Task to complete: Write only how many lines in this data include "科目编码".

[Start of section]

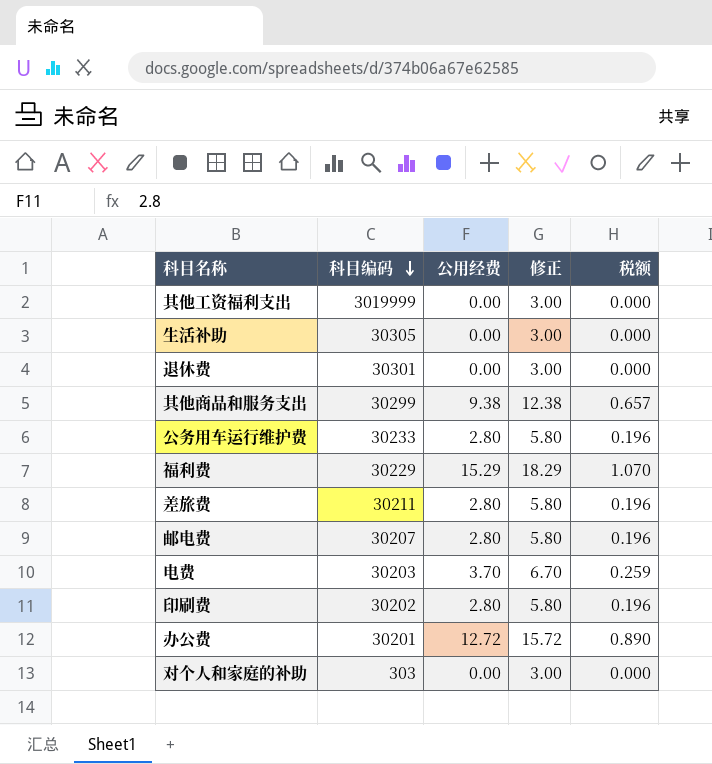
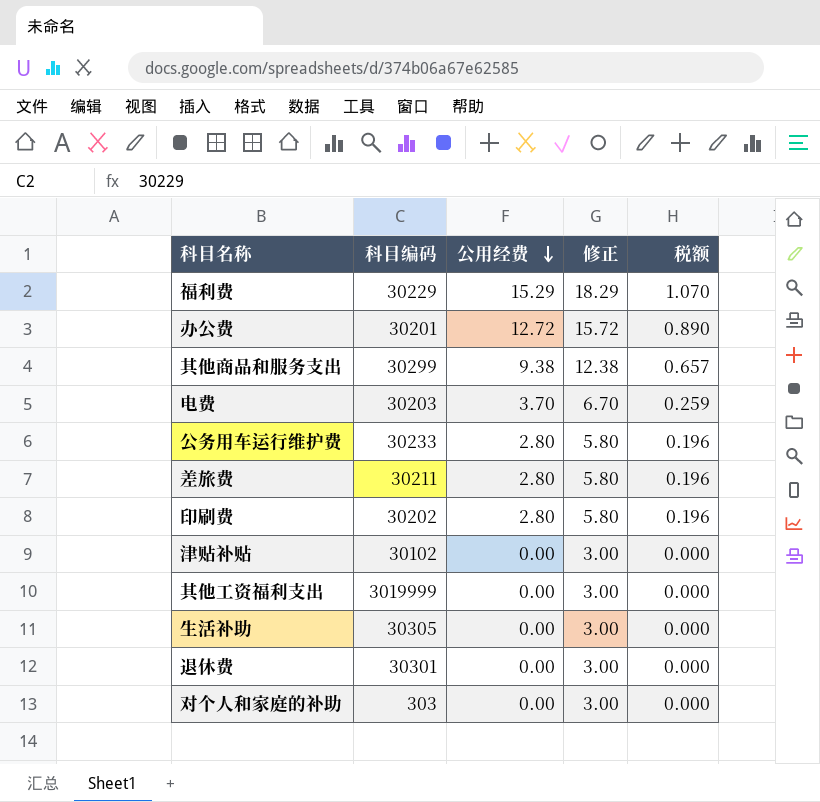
row order: 科目编码 descending -> 公用经费 descending
row 邮电费: 30207 | 2.80 | 5.80 | 0.196 -> none
row 津贴补贴: none -> 30102 | 0.00 | 3.00 | 0.000

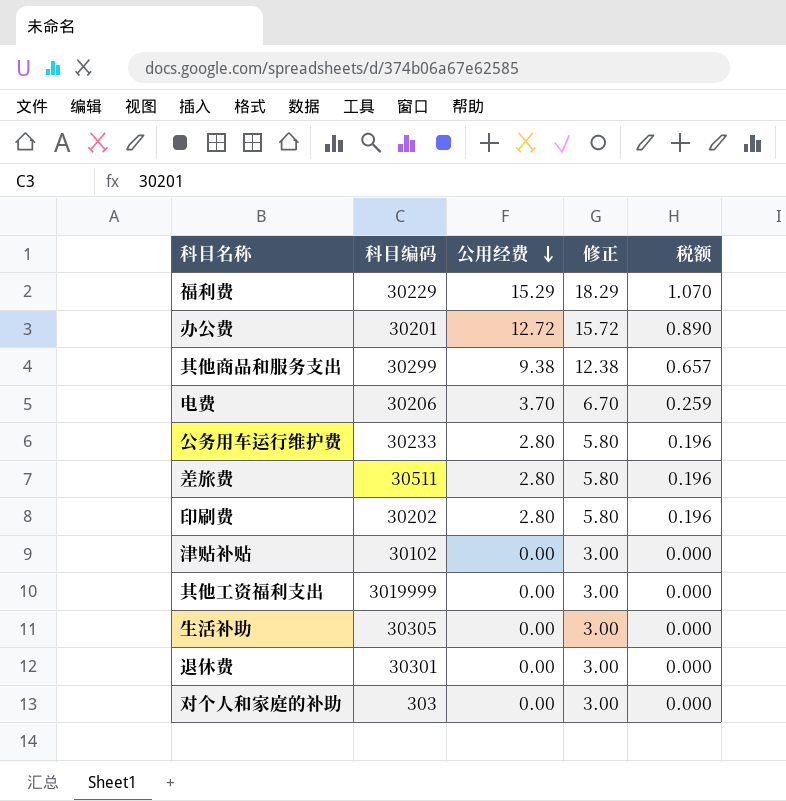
电费 | 科目编码: 30203 -> 30206
差旅费 | 科目编码: 30211 -> 30511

[End of section]

Worked solution: 3